▸ What you need to do: The listing below is to be given again in full and word for word, without its images.
***** The records *****
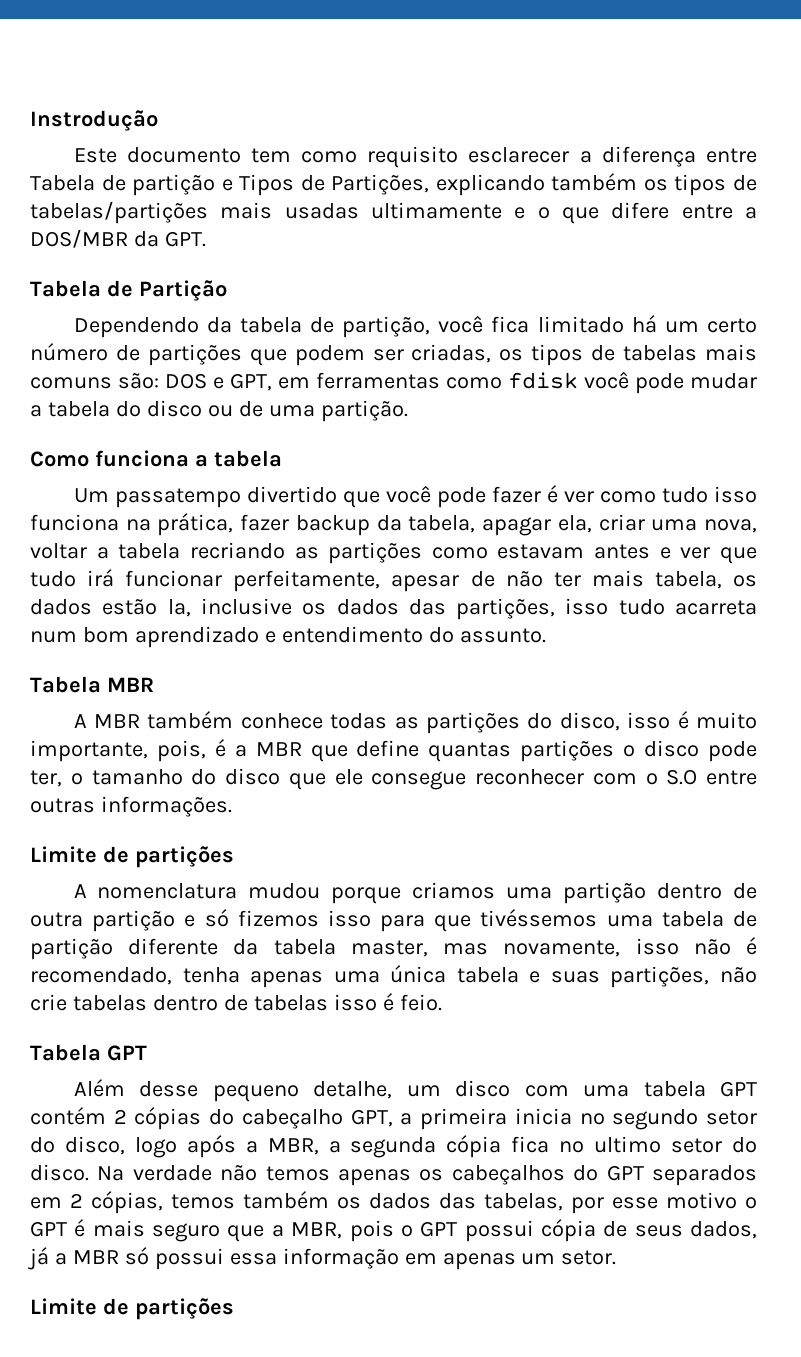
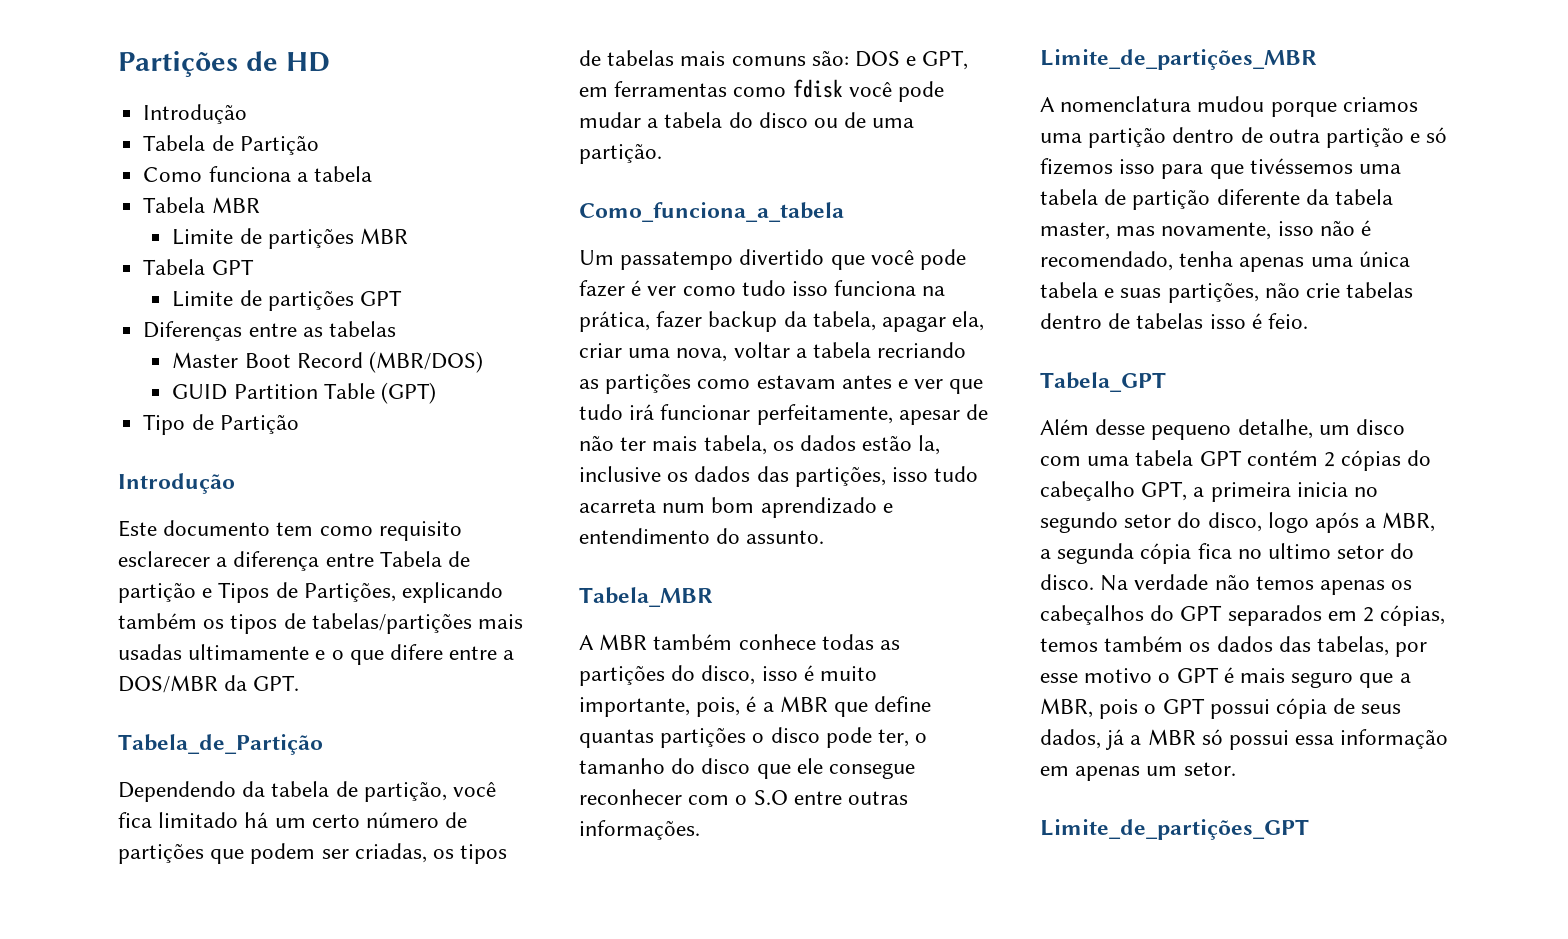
- Instrodução
+ Partições de HD
+ Introdução
+ Tabela de Partição
+ Como funciona a tabela
+ Tabela MBR
+ Limite de partições MBR
+ Tabela GPT
+ Limite de partições GPT
+ Diferenças entre as tabelas
+ Master Boot Record (MBR/DOS)
+ GUID Partition Table (GPT)
+ Tipo de Partição
+ Introdução
- Tabela de Partição
+ Tabela_de_Partição
- Como funciona a tabela
+ Como_funciona_a_tabela
- Tabela MBR
+ Tabela_MBR
  A MBR também conhece todas as partições do disco, isso é muito importante, pois, é a MBR que define quantas partições o disco pode ter, o tamanho do disco que ele consegue reconhecer com o S.O entre outras informações.
- Limite de partições
+ Limite_de_partições_MBR
- Tabela GPT
+ Tabela_GPT
  Na verdade não temos apenas os cabeçalhos do GPT separados em 2 cópias, temos também os dados das tabelas, por esse motivo o GPT é mais seguro que a MBR, pois o GPT possui cópia de seus dados, já a MBR só possui essa informação em apenas um setor.
- Limite de partições
+ Limite_de_partições_GPT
*****
▸ Answer to the exercise:
- Instrodução
+ Partições de HD
+ Introdução
+ Tabela de Partição
+ Como funciona a tabela
+ Tabela MBR
+ Limite de partições MBR
+ Tabela GPT
+ Limite de partições GPT
+ Diferenças entre as tabelas
+ Master Boot Record (MBR/DOS)
+ GUID Partition Table (GPT)
+ Tipo de Partição
+ Introdução
- Tabela de Partição
+ Tabela_de_Partição
- Como funciona a tabela
+ Como_funciona_a_tabela
- Tabela MBR
+ Tabela_MBR
  A MBR também conhece todas as partições do disco, isso é muito importante, pois, é a MBR que define quantas partições o disco pode ter, o tamanho do disco que ele consegue reconhecer com o S.O entre outras informações.
- Limite de partições
+ Limite_de_partições_MBR
- Tabela GPT
+ Tabela_GPT
  Na verdade não temos apenas os cabeçalhos do GPT separados em 2 cópias, temos também os dados das tabelas, por esse motivo o GPT é mais seguro que a MBR, pois o GPT possui cópia de seus dados, já a MBR só possui essa informação em apenas um setor.
- Limite de partições
+ Limite_de_partições_GPT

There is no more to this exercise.